Finland’s President Pushes Putin on Ceasefire After Zelensky Call
Russia’s invasion of Ukraine last month has had the unintended consequence of thrusting Finland, and to a lesser extent Sweden, into the geopolitical spotlight.

The Finnish president, Sauli Niinistö, is the latest leader playing middle man in the effort to end the war in Ukraine.
Mr. Niinistö had a phone call with Vladimir Putin Friday after an earlier call with the Ukrainian president, Volodymyr Zelensky. His office said in a statement that Mr. Niinistö informed the Russian strongman that Mr. Zelensky was prepared to hold direct talks with Mr. Putin.
The statement said Mr. Niinistö called for an immediate ceasefire and the safe evacuation of civilians, and said the two leaders spoke about the security of nuclear energy facilities in Ukraine.
Mr. Niinistö, while not as powerful in Finland as the prime minister, Sanna Marin, is one of the few Western leaders who has kept a regular dialogue with Mr. Putin ever since the Finnish leader took office in 2012. Finnish newspaper Helsingin Sanomat reported that the phone conversation today lasted for one hour.
Finland shares an 830-mile border with Russia and historical ties between the two counties run deep: Helsinki’s showpiece Uspenski Cathedral, with its golden cupolas, looks like it could have been airlifted in from a neighborhood in Moscow — and is in fact Western Europe’s largest orthodox church.
Russia’s invasion of Ukraine last month has had the unintended consequence of thrusting Finland, and to a lesser extent Sweden, into the geopolitical spotlight. Neither country is a member of NATO, but support among those who live in the Nordic nations for joining the Western military alliance has recently surged to record levels.
A poll recently commissioned by Finnish broadcaster YLE showed that, for the first time, more than 50 percent of Finns support joining NATO. In neighboring Sweden, a similar poll showed those in favor of NATO membership outnumber those against.
The attack on Ukraine also prompted both Finland and Sweden to break with their policies of not providing arms to countries at war by sending assault rifles and anti-tank weapons to Kiev. For Sweden, it is the first time the country has offered military aid since 1939, when it helped Finland fend off a Soviet invasion.
Just how neutral Finland has actually been since the Cold War wound down is open to question. In an interview with Greece’s Kathimerini newspaper this week, a former Finnish prime minister, Alexander Stubb, said: “Since we joined the European Union and became NATO partners, Finland’s neutrality has just been a fairy tale. The only country that says we’re neutral is Russia.” He added that Finland “basically has everything, except Article 5,” a reference to NATO’s famous mutual defense clause.

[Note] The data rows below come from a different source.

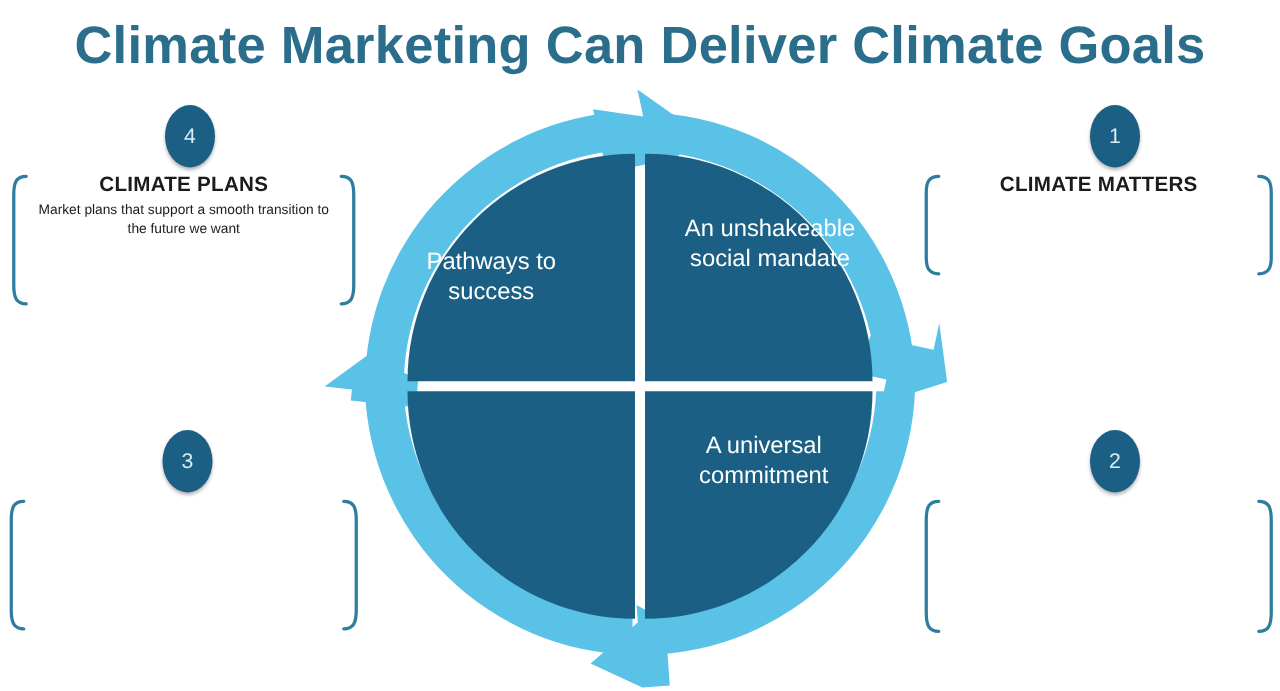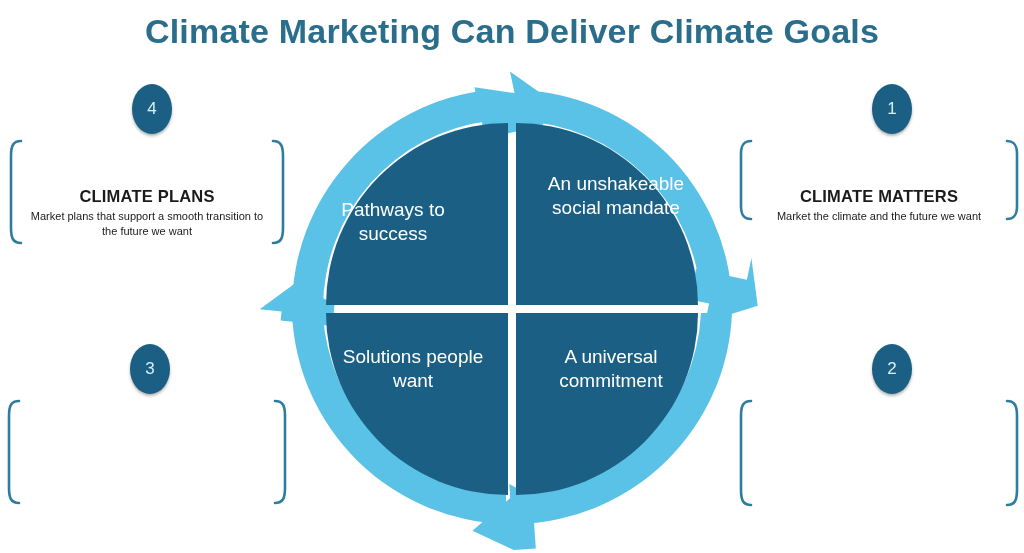--- a/index.html
+++ b/index.html
@@ -7,21 +7,21 @@
     width:1024px;height:553px;background:#ffffff;
     font-family:"Liberation Sans", sans-serif;
     overflow:hidden;position:relative;
   }
   .page{position:absolute;inset:0;}
 
   
   .title{
     position:absolute;left:0;top:12px;width:1024px;
     text-align:center;
-    font-size:34px;font-weight:600;letter-spacing:.2px;
+    font-size:42px;font-weight:600;letter-spacing:.2px;
     color:#2B6E8C;
     white-space:nowrap;
   }
 
   
   .cycle{position:absolute;left:266px;top:58px;width:492px;height:495px;}
   .cycle svg{display:block;width:492px;height:495px;overflow:visible;}
 
   .quadLabel{
     position:absolute;color:#ffffff;text-align:center;
@@ -42,21 +42,21 @@
     display:flex;align-items:center;justify-content:center;
     color:#D8EEF6;font-size:17px;font-weight:400;
   }
   .bracket{
     position:absolute;top:0;width:22px;height:100%;
     pointer-events:none;
   }
   .bracket svg{display:block;width:22px;height:100%;overflow:visible;}
   .co-body{
     position:absolute;left:22px;right:22px;top:0;
-    text-align:center;color:#1b1b1b;margin-top:48px;
+    text-align:center;color:#1b1b1b;
   }
   .co-head{
     font-size:16.5px;font-weight:600;letter-spacing:.2px;line-height:1.33;
     white-space:nowrap;
   }
   .co-text{
     font-size:11px;font-weight:400;line-height:1.33;margin-top:1px;
   }
 
   
@@ -121,38 +121,36 @@
 
       <path d="M 242 247 L 242 65 A 182 182 0 0 0 60 247 Z" fill="#1B6084"></path>
       <path d="M 250 247 L 250 65 A 182 182 0 0 1 432 247 Z" fill="#1B6084"></path>
       <path d="M 250 255 L 432 255 A 182 182 0 0 1 250 437 Z" fill="#1B6084"></path>
       <path d="M 242 255 L 242 437 A 182 182 0 0 1 60 255 Z" fill="#1B6084"></path>
     </svg>
   </div>
 
   <div class="quadLabel q-tl">Pathways to success</div>
   <div class="quadLabel q-tr">An unshakeable social mandate</div>
-  <div class="quadLabel q-bl">Solutions people want</div>
   <div class="quadLabel q-br">A universal commitment</div>
 
   <div class="callout" id="callout-1">
     <div class="badge">1</div>
     <div class="bracket" style="left:0">
       <svg viewBox="0 0 22 84" preserveAspectRatio="none">
         <path d="M17 3 C9 3 7 8 7 16 L7 68 C7 76 9 81 17 81" fill="none" stroke="#2E7D9E" stroke-width="2.6" stroke-linecap="round"></path>
       </svg>
     </div>
     <div class="bracket" style="right:0">
       <svg viewBox="0 0 22 84" preserveAspectRatio="none">
         <path d="M5 3 C13 3 15 8 15 16 L15 68 C15 76 13 81 5 81" fill="none" stroke="#2E7D9E" stroke-width="2.6" stroke-linecap="round"></path>
       </svg>
     </div>
     <div class="co-body">
       <div class="co-head">CLIMATE MATTERS</div>
-      <div class="co-text">Market the climate and the future we want</div>
     </div>
   </div>
 
   <div class="callout" id="callout-2">
     <div class="badge">2</div>
     <div class="bracket" style="left:0">
       <svg viewBox="0 0 22 110" preserveAspectRatio="none">
         <path d="M17 3 C9 3 7 8 7 18 L7 92 C7 102 9 107 17 107" fill="none" stroke="#2E7D9E" stroke-width="2.6" stroke-linecap="round"></path>
       </svg>
     </div>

Finland was neutral during the Cold War, Mr. Stubb said, but “has been anything but since it ended. We picked a side, and we will stick to that side in the name of our national security.”
While it was not made immediately clear either from wire reports or the Finnish press what exactly Messrs. Niinistö and Putin discussed on the phone today, something Mr. Stubb told Kathimerini may give a clue: The Russian leader, he said, “knows that dictators go either in a casket or to prison or with asylum to another country. And this is why he will go to a big war and then to a big peace. Or he will take it to the end, destroying Ukraine and turning it into a failed state.”
Another possibility, he added, is that Mr. Putin “will opt for a ceasefire and try to establish a west and east Ukraine.”
In the meantime, tensions ripple between Kiev and Moscow and all the way, it appears, to Helsinki: “Anxious Russians flee by the hundreds each day into neighboring Finland,” the Canadian Broadcasting Corporation reported today. According to the CBC, trains from the east pulling into Helsinki’s central train station “are packed, transporting nearly 700 passengers from Russia each day, as people seek to escape the uncertainty and fear the war in Ukraine has brought to their own country.”